### YOUR GOAL
Restate the records that follow word for word; no pictures should appear.

### Revision comparison data
Content starts

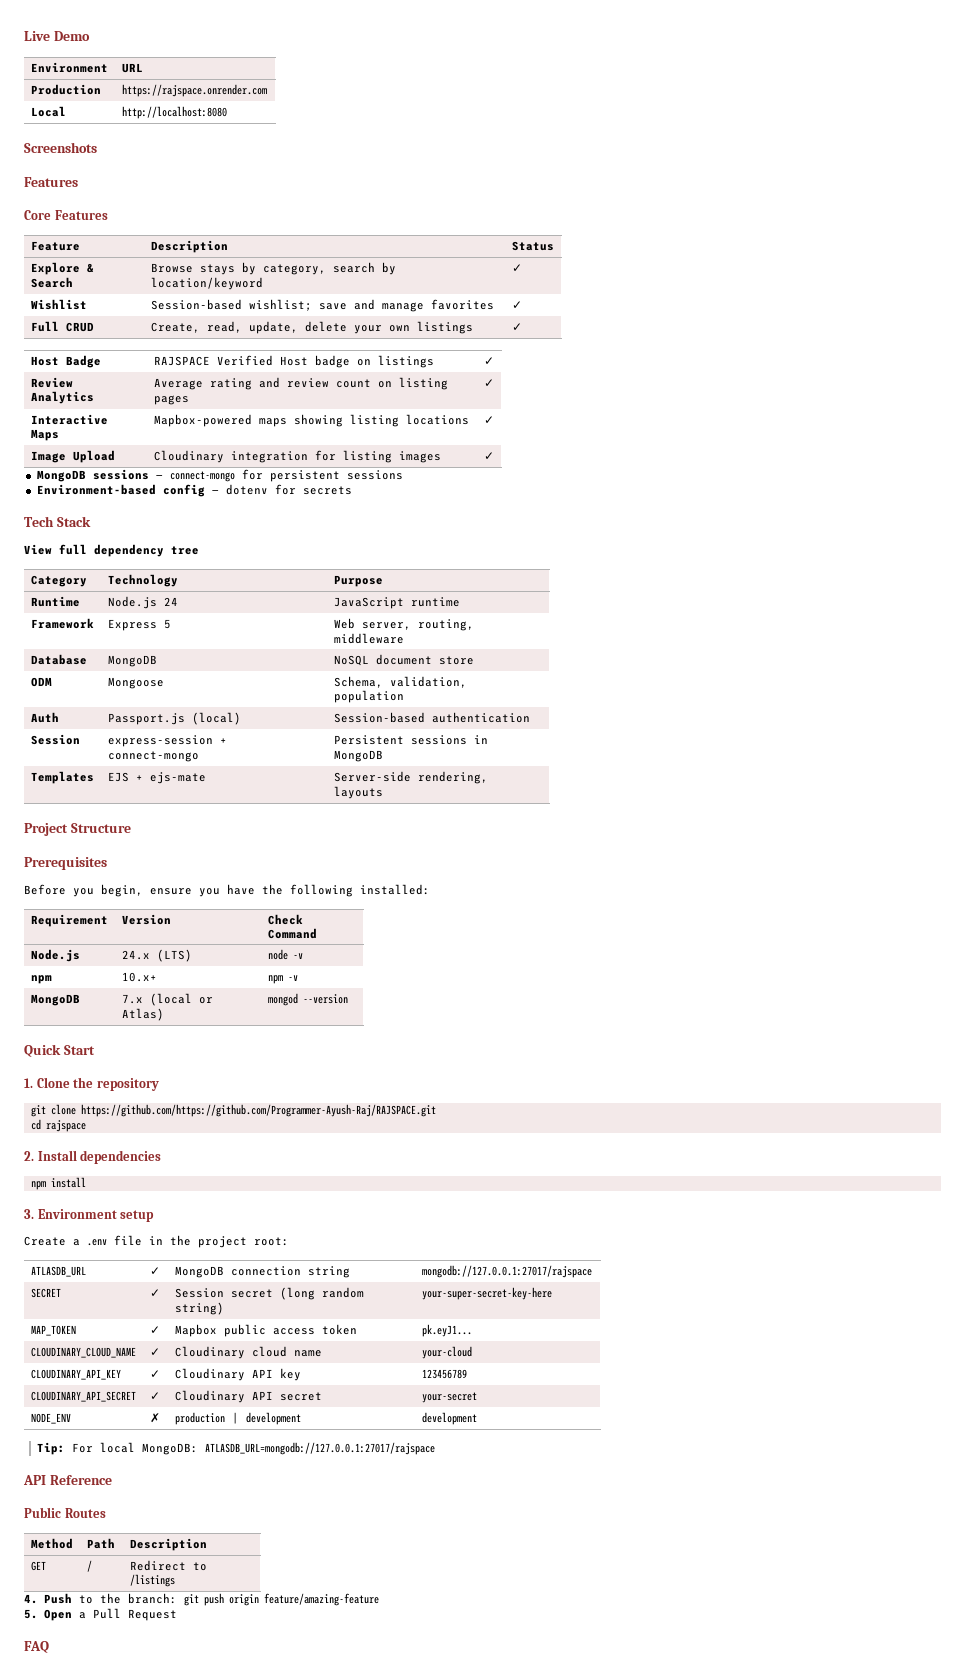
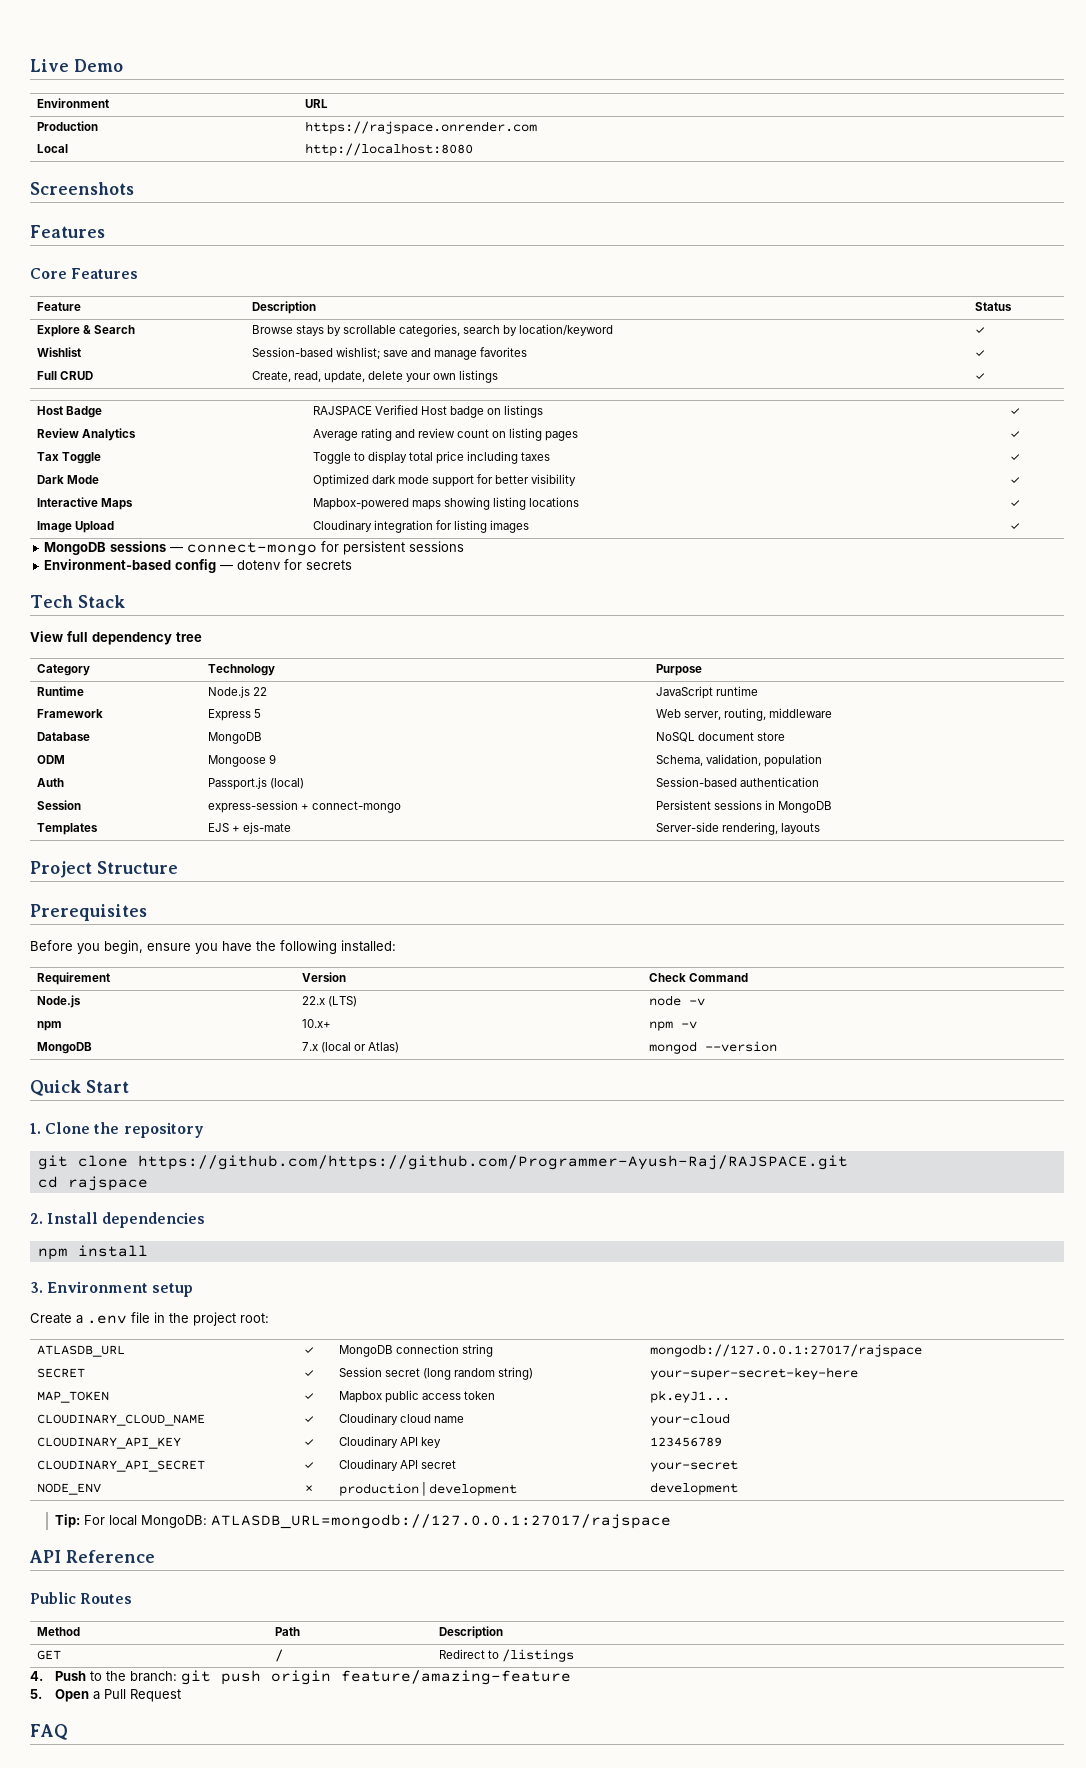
- Explore & Search | Browse stays by category, search by location/keyword | ✓
+ Explore & Search | Browse stays by scrollable categories, search by location/keyword | ✓
+ Tax Toggle | Toggle to display total price including taxes | ✓
+ Dark Mode | Optimized dark mode support for better visibility | ✓
- Runtime | Node.js 24 | JavaScript runtime
+ Runtime | Node.js 22 | JavaScript runtime
- ODM | Mongoose | Schema, validation, population
+ ODM | Mongoose 9 | Schema, validation, population
- Node.js | 24.x (LTS) | node -v
+ Node.js | 22.x (LTS) | node -v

Content ends

### RESPONSE BOX
- Explore & Search | Browse stays by category, search by location/keyword | ✓
+ Explore & Search | Browse stays by scrollable categories, search by location/keyword | ✓
+ Tax Toggle | Toggle to display total price including taxes | ✓
+ Dark Mode | Optimized dark mode support for better visibility | ✓
- Runtime | Node.js 24 | JavaScript runtime
+ Runtime | Node.js 22 | JavaScript runtime
- ODM | Mongoose | Schema, validation, population
+ ODM | Mongoose 9 | Schema, validation, population
- Node.js | 24.x (LTS) | node -v
+ Node.js | 22.x (LTS) | node -v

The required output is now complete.